SpeculativeResult shape

interface SpeculativeResult {
  response: LlmResponse
  provider: Provider
  model: ProviderModelInfo
  qualityScore: number
  winnerSlot: number           // 0 = cheapest model
  totalCostCents: number       // all parallel models combined
  sequentialCostCents: number  // cost if done sequentially
  latencySavedMs: number
  trace: CascadeTrace[]
}

When to use

  • Latency-sensitive paths where you can afford extra token spend.
  • When escalation is common (>30% of queries need a bigger model).
  • NOT when cost is the primary constraint -- parallel execution always costs at least as much as the cheapest model alone.

Cost vs latency tradeoff

Scenario Sequential Cascade Speculative (width=2)
Cheap model passes (70%) 1x cost, 1x lat ~1.5x cost, 1x lat
Escalation needed (30%) 2x cost, 2x lat ~2x cost, 1x lat
Weighted average 1.3x cost, 1.3x lat ~1.65x cost, 1x lat

Layer 5: Query Decomposer

Source: src/planner/query-decomposer.ts Paper: R2-Reasoner (arXiv:2603.04445) -- 84.46% API cost savings

Breaks complex multi-part queries into subtasks, classifies each subtask's complexity, and routes each to the cheapest model at the appropriate tier. Simple subtasks go to cheap models; only genuinely complex subtasks hit premium.

Decomposition

import { decomposeQuery } from './planner/query-decomposer.js'

const decomposed = decomposeQuery(
  '1. List all API endpoints\n2. Explain the auth flow\n3. Analyze security risks'
)

// decomposed.subtasks:
// [
//   { id: 'task_0', description: 'List all API endpoints',
//     complexity: 'trivial', recommendedTier: 'cheap', dependencies: [] },
//   { id: 'task_1', description: 'Explain the auth flow',
//     complexity: 'moderate', recommendedTier: 'standard', dependencies: ['task_0'] },
//   { id: 'task_2', description: 'Analyze security risks',
//     complexity: 'complex', recommendedTier: 'premium', dependencies: ['task_1'] },
// ]

Complexity classification rules

Complexity Criteria Tier Max tokens
trivial <15 words + lookup verbs (what is, define, list, get) cheap 256
simple No analysis keywords, <40 words cheap 1024
moderate explain/how/why/implement/create/write, or 40-100 words standard 4096
complex analyze/compare/design/architect, or >100 words premium 4096

Execution

import { decomposeQuery, executeDecomposed } from './planner/query-decomposer.js'
import { buildModelLadder } from './planner/cascade-router.js'

const ladder = buildModelLadder(providers)
const decomposed = decomposeQuery(userQuery)
const result = await executeDecomposed(decomposed, ladder, 'You are a helpful assistant.')
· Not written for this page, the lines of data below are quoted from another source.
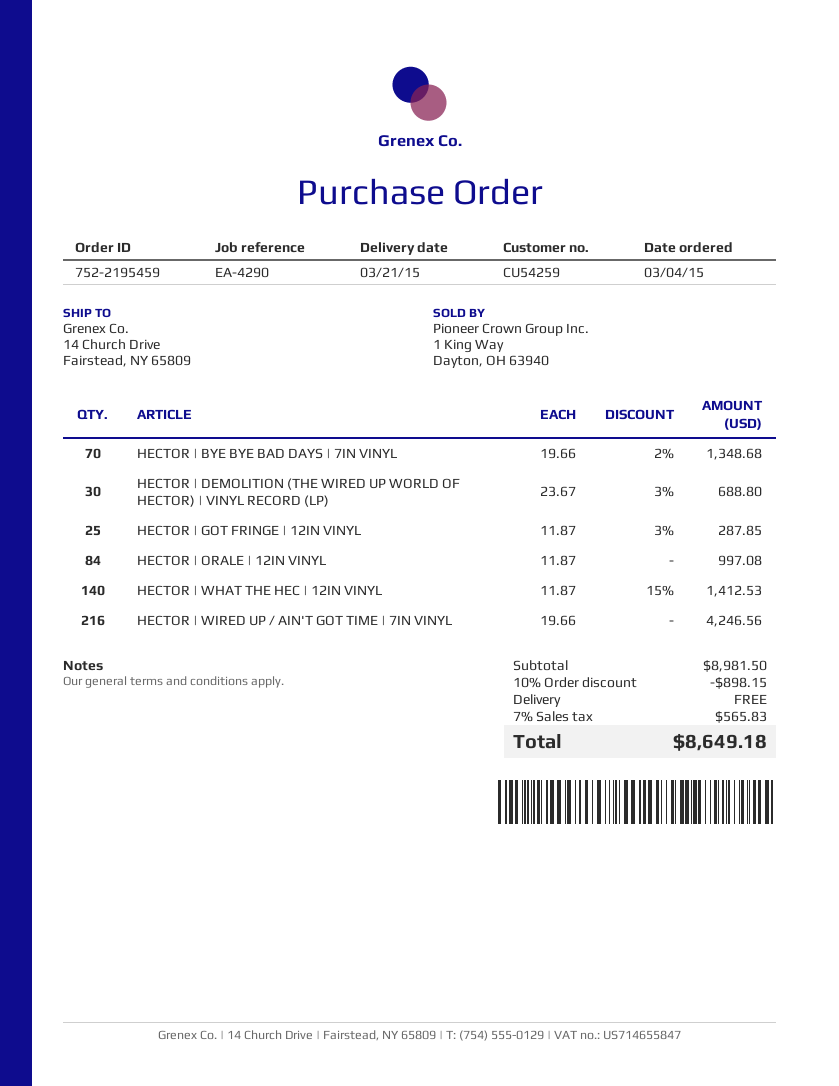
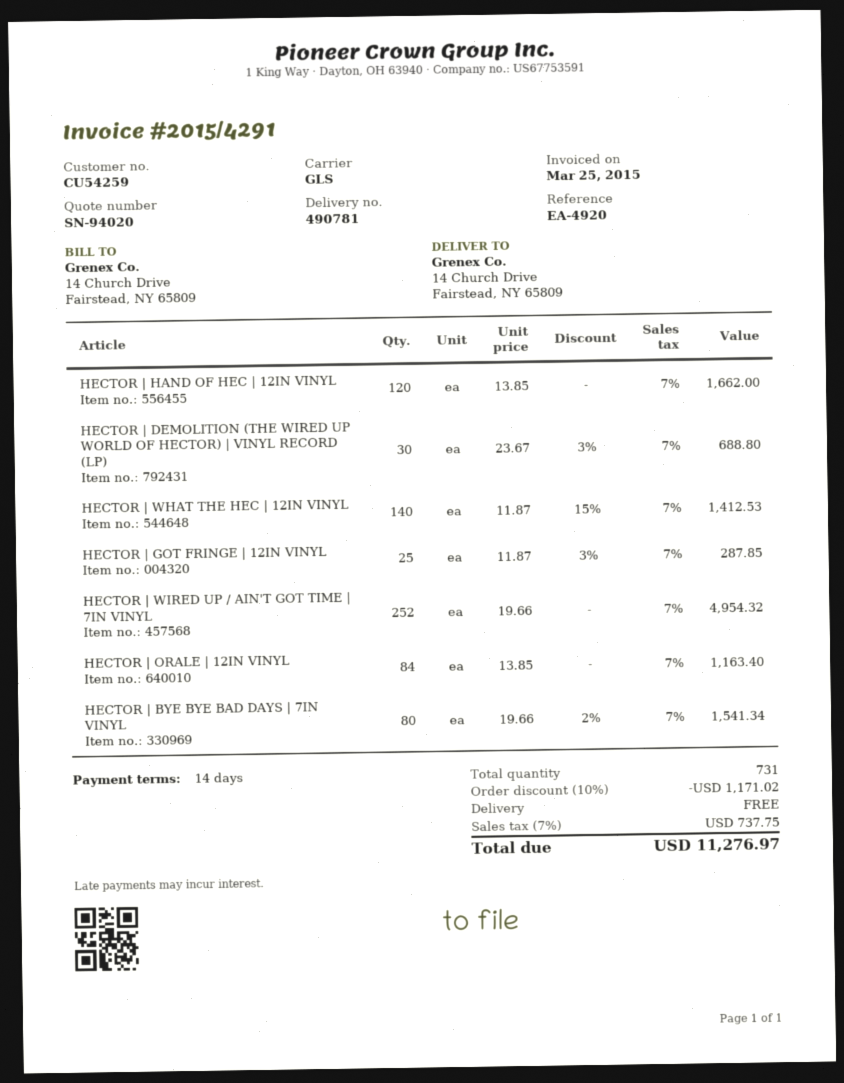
reference: EA-4290 -> EA-4920
HECTOR | BYE BYE BAD DAYS | 7IN VINYL: 70 x 19.66 - 2% = 1348.68 -> 80 x 19.66 - 2% = 1541.34
HECTOR | ORALE | 12IN VINYL: 84 x 11.87 = 997.08 -> 84 x 13.85 = 1163.40
HECTOR | WIRED UP / AIN'T GOT TIME | 7IN VINYL: 216 x 19.66 = 4246.56 -> 252 x 19.66 = 4954.32
HECTOR | HAND OF HEC | 12IN VINYL: none -> 120 x 13.85 = 1662.00
discount: 10% = 898.15 -> 10% = 1171.02
tax: 7% = 565.83 -> 7% = 737.75
total: 8649.18 -> 11276.97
console.log(result.totalCostCents)        // actual cost
console.log(result.fullQueryCostEstimate) // what premium-only would cost
console.log(result.savings)               // difference
console.log(result.responses)             // per-subtask responses

DecompositionResult shape

interface DecompositionResult {
  responses: SubtaskResponse[]
  totalCostCents: number
  fullQueryCostEstimate: number   // cost if sent whole query to premium
  savings: number
}

interface SubtaskResponse {
  subtaskId: string
  response: LlmResponse
  model: string
  provider: string
  costCents: number
}

When to use

  • Multi-step or multi-part user queries (numbered lists, bullet points).
  • Batch processing where queries naturally decompose.
  • NOT for single-focus queries that cannot be split meaningfully. The decomposer returns a single subtask in that case and adds no value.

Base Router

Source: src/planner/router.ts

Static, one-shot model selection. Given a TaskScore (which includes a recommended modelTier and domain), picks the cheapest model at or above that tier, respecting budget model preferences.

API

import { routeModel, matchAgent } from './planner/router.js'

// Select model by task score
const route = routeModel(taskScore, providers, budget)
// { provider, model, tier, costPer1kTokens }

// Match agent by capabilities
const agent = matchAgent(['code-review', 'testing'], agents)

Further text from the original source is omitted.